Anyone planning to buy or refinance a home with a conforming loan is soon likely to have more buying power thanks to a $600 billion government program to purchase mortgage-backed securities and debt issued by Fannie Mae, Freddie Mac and Ginnie Mae.

The plan should keep interest rates on loans eligible for purchase by Fannie and Freddie down, even if the demand for mortgage-backed securities weakens with the slowdown in the global economy. That, in turn, should provide support for housing markets, supporters of the plan said.

In another significant development for borrowers, Freddie Mac said it’s eliminating upfront fees charged to lenders for fixed-rate purchase loans and no-cash-out refinancings for "super conforming" mortgages above the $417,000 conforming loan limit. Because Fannie and Freddie are competitors, it’s common for one to follow the other’s lead on fees.

The Federal Reserve today said it would buy $100 billion in debt from Fannie Mae, Freddie Mac and the Federal Home Loan Banks, and $500 billion in mortgage-backed securities backed by Fannie Mae, Freddie Mac and Ginnie Mae. The Fed also announced a separate $200 billion program to lend money to holders of asset-backed securities collateralized by debt such as student loans, auto loans and credit cards.

Since the collapse of the "private label" secondary mortgage market in August 2007, Fannie, Freddie and Ginnie Mae — which securitizes mortgages guaranteed by the Federal Housing Administration — have become the conduits for funding the vast majority of U.S. mortgage lending, buying or guaranteeing more than three in four single-family mortgages.

The National Association of Realtors, which has been pushing for the Treasury Department to buy up mortgage-backed securities under the $700 billion Troubled Asset Relief Program (TARP), welcomed the new Fed plan. NAR estimates that every 1 percent reduction in interest rates can generate 500,000 home sales.

"We commend the Fed decision because it will directly bring down long-term interest rates,” said Lawrence Yun, NAR chief economist. "The level of investment should be aggressive enough to bring interest rates down in a meaningful manner. As we’ve seen in past recessions, home sales rise when mortgage interest rates fall."

NAR will continue to push for a temporary, government-financed, interest-rate buy-down program to get rates down to 4.5 percent or less, Yun said, as part of a proposed package of stimulus measures to bolster housing markets (see story).

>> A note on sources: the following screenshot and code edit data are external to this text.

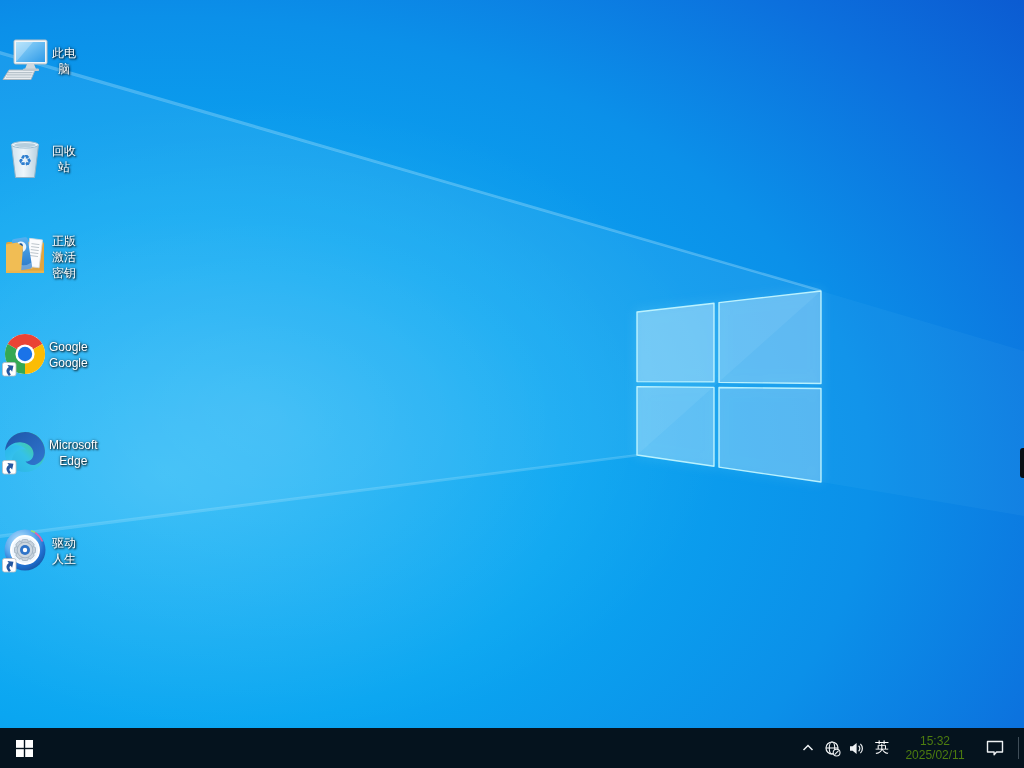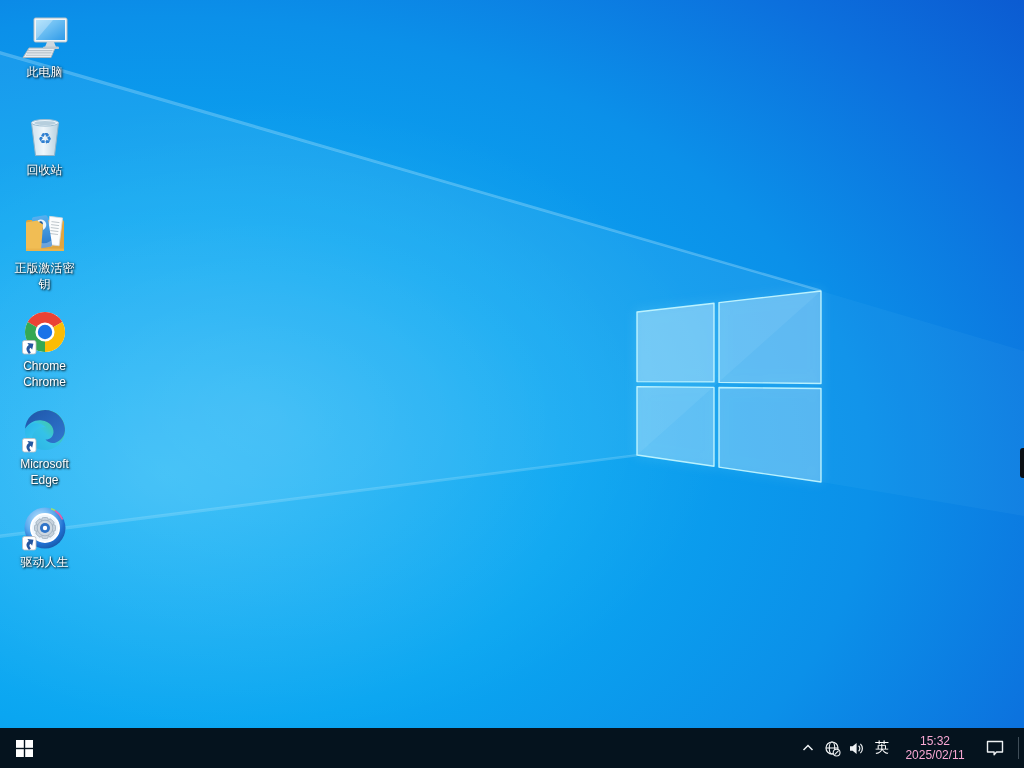--- a/index.html
+++ b/index.html
@@ -11,21 +11,21 @@
   .bg {
     position:absolute; inset:0;
     background: radial-gradient(150% 130% at 16% 62%,
       #2ab9f6 0%, #0aa6f1 26%, #0b90e9 46%, #0c70dd 62%, #0b53cd 78%, #0a41c4 96%);
   }
   .rays, .logo-svg { position:absolute; inset:0; width:1024px; height:728px; }
   .logo-svg { filter: drop-shadow(0 0 6px rgba(130,225,255,.45)); }
 
   
   .icons { position:absolute; top:8px; left:1px; width:78px; display:flex; flex-direction:column; }
-  .icon-cell { height:98px; display:flex; flex-direction:column; align-items:center; padding-top:6px; cursor:default;margin-left:9px; }
+  .icon-cell { height:98px; display:flex; align-items:center; padding-top:6px; cursor:default; }
   .icon-art { width:48px; height:48px; flex:0 0 auto; }
   .icon-label {
     margin-top:2px; font-size:12px; line-height:16px; color:#fff; text-align:center;
     max-width:78px;
     text-shadow: 1px 1px 2px rgba(0,0,0,.95), 0 0 3px rgba(0,0,0,.6);
   }
 
   
   .edge-notch { position:absolute; right:0; top:448px; width:4px; height:30px;
     background:#0b0f14; border-radius:3px 0 0 3px; z-index:4; }
@@ -33,21 +33,21 @@
   
   .taskbar { position:absolute; left:0; right:0; bottom:0; height:40px;
     background:#05131e; display:flex; align-items:stretch; z-index:5; }
   .start-button { width:48px; border:none; background:transparent; display:flex;
     align-items:center; justify-content:center; cursor:pointer; }
   .taskbar-spacer { flex:1; }
   .tray { display:flex; align-items:stretch; }
   .tray-btn { width:24px; display:flex; align-items:center; justify-content:center; color:#eef1f3; cursor:pointer; }
   .lang { width:28px; font-size:14px; color:#fff; }
   .clock { width:78px; display:flex; flex-direction:column; align-items:center; justify-content:center;
-    color:#f9a8d4; font-size:12px; line-height:14.5px; cursor:pointer; }
+    color:#4d7c0f; font-size:12px; line-height:14.5px; cursor:pointer; }
   .action { width:42px; }
   .tb-sep { width:1px; background:#3f4d58; margin:9px 0 9px 2px; }
   .show-desktop { width:5px; cursor:pointer; }
 </style>
 </head>
 <body>
 
 <div class="desktop">
   <div class="bg"></div>
 
@@ -144,21 +144,21 @@
         <path d="M24 24 L6.68 14 A20 20 0 0 1 41.32 14 Z" fill="#ea4335"></path>
         <path d="M24 24 L41.32 14 A20 20 0 0 1 24 44 Z" fill="#fbbc05"></path>
         <path d="M24 24 L24 44 A20 20 0 0 1 6.68 14 Z" fill="#34a853"></path>
         <circle cx="24" cy="24" r="9.6" fill="#fff"></circle>
         <circle cx="24" cy="24" r="7.2" fill="#1a73e8"></circle>
         <g>
           <rect x="1.5" y="32.5" width="13.5" height="13.5" rx="2" fill="#fff" stroke="#b9bdc2" stroke-width="0.8"></rect>
           <path transform="rotate(-35 9.5 40)" d="M4.8 44 L4.8 41.5 C4.8 38.3 6.6 36.6 9.8 36.6 L9.8 34.2 L14.3 38.3 L9.8 42.4 L9.8 40 C7.8 40 7.2 40.8 7.2 43 L7.2 44 Z" fill="#2557a0"></path>
         </g>
       </svg>
-      <div class="icon-label">Chrome Chrome</div>
+      <div class="icon-label">Google Google</div>
     </div>
 
     <div class="icon-cell">
       <svg class="icon-art" viewBox="0 0 48 48">
         <defs>
           <linearGradient id="egTop" x1="1" y1="0" x2="0" y2="1">
             <stop offset="0" stop-color="#55d454"></stop>
               <stop offset="0.55" stop-color="#35c2e8"></stop>
               <stop offset="1" stop-color="#2ab0e6"></stop>
           </linearGradient>

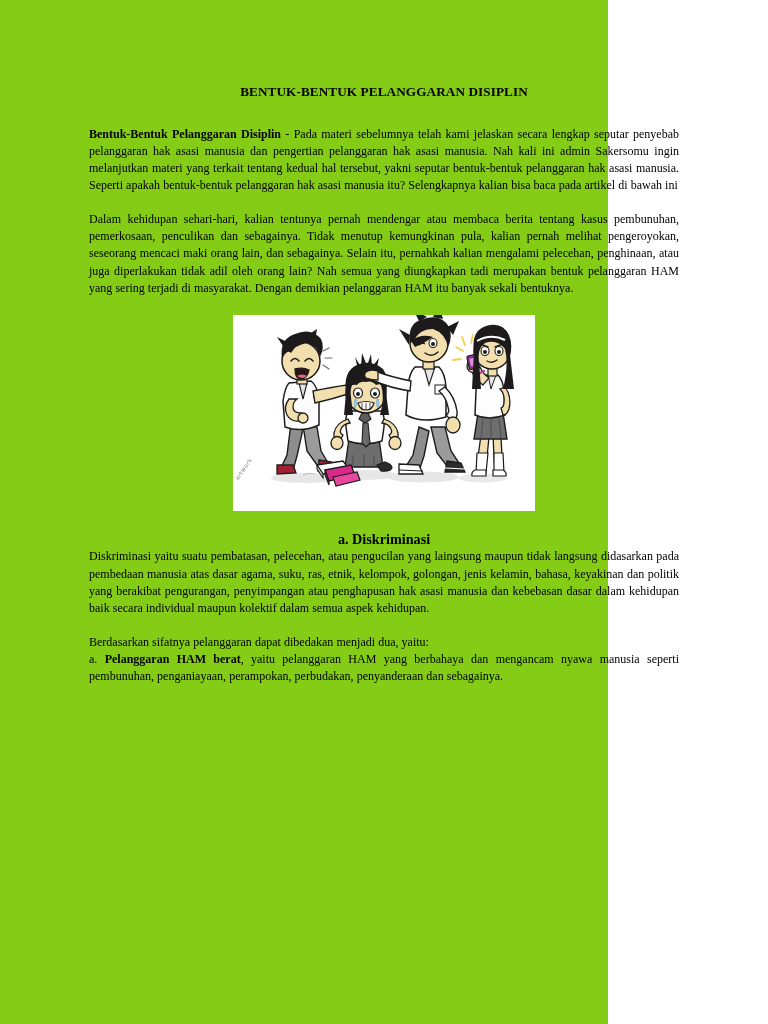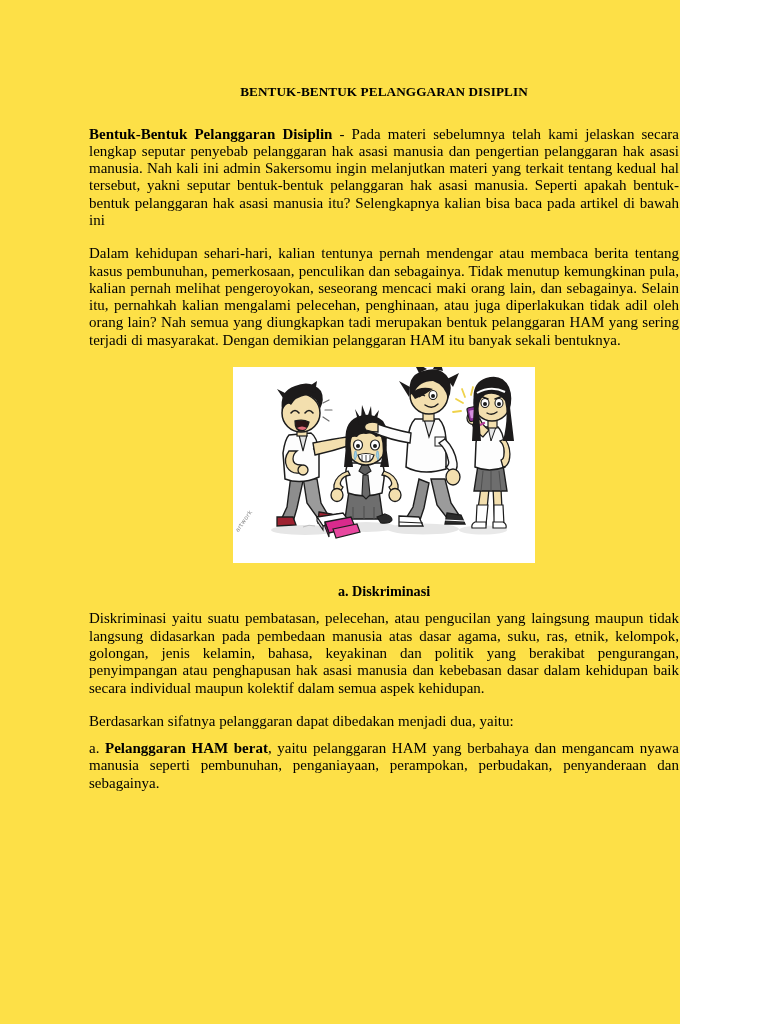--- a/index.html
+++ b/index.html
@@ -9,45 +9,45 @@
   }
   body {
     width: 768px;
     height: 1024px;
     font-family: "Liberation Serif", "DejaVu Serif", serif;
     color: #000000;
     overflow: hidden;
   }
   .page {
     position: relative;
-    width: 680px;
+    width: 608px;
     height: 1024px;
-    background: #fde047;
+    background: #84cc16;
     box-sizing: border-box;
     padding-left: 44px;
   }
   .content {
     position: absolute;
     left: 89px;
     top: 84px;
     width: 590px;
   }
   .doc-title {
     font-size: 13.2px;
     font-weight: bold;
     text-align: center;
     letter-spacing: 0.1px;
     margin: 0 0 25px 0;
     line-height: 1.25;
   }
   p.para {
-    font-size: 15px;
+    font-size: 12px;
     line-height: 17.3px;
     text-align: justify;
-    margin: 10px 0 16px 0;
+    margin: 0 0 16px 0;
     hyphens: none;
     word-spacing: 0.1px;
   }
   p.tight {
     margin-bottom: 0;
   }
   .sub-head {
     font-size: 14.2px;
     line-height: 17.3px;
     font-weight: bold;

The Fed’s purchases of mortgage-backed securities could bring down rates on 30-year fixed mortgages by 50 basis points, or half a percentage point, Yun said. A government interest rate buy-down probram would bring rates down another 200 basis points, a much greater impact that would provide "a good chance for a housing market and economic recovery," Yun said.

James Lockhart, director of Fannie and Freddie’s regulator, the Federal Housing Finance Agency, said the $600 billion Fed program should be a "major boost" to mortgage and housing markets.

The additional liquidity will help reduce the large interest rate spreads between mortgages and Treasuries, resulting in lower mortgage rates over time, Lockhart said.

But the National Association of Home Builders said confusion over the extent of federal support for Fannie and Freddie’s long-term debt obligations has also pushed spreads on that debt in relation to Treasury yields to record highs. That, in turn, has an impact on interest rates. The government needs to explicitly guarantee Fannie and Freddie’s debt in the same way the Federal Deposit Insurance Corp. has guaranteed senior, unsecured bank debt, NAHB said.

The Fed’s announcement came on the heels of other good news for borrowers — Freddie Mac said it’s eliminating or reducing delivery fees on "super conforming" mortgages of between $417,000 to $625,500 that it purchases after Jan. 2. Mortgages with note dates after Oct. 1 are eligible for the new pricing and credit requirements.

Fannie and Freddie’s new chief executive officers indicated in October that such changes were in store. After the companies were placed in conservatorship in September they began reevaluating pricing of their loan guarantees with an eye to increasing liquidity to mortgage markets and a reduced emphasis on maximizing returns for investors (see story).

Freddie Mac also said this week that its retained portfolio of mortgages and mortgage-backed securities grew at an annual rate of 43.6 percent in October, to $763.7 billion — reversing two months of negative growth. The retained portfolio peaked at $798.2 billion in July, but shrank as Freddie pared down holdings of mortgage-backed securities. Growth for the year to date was 7.1 percent at the end of October.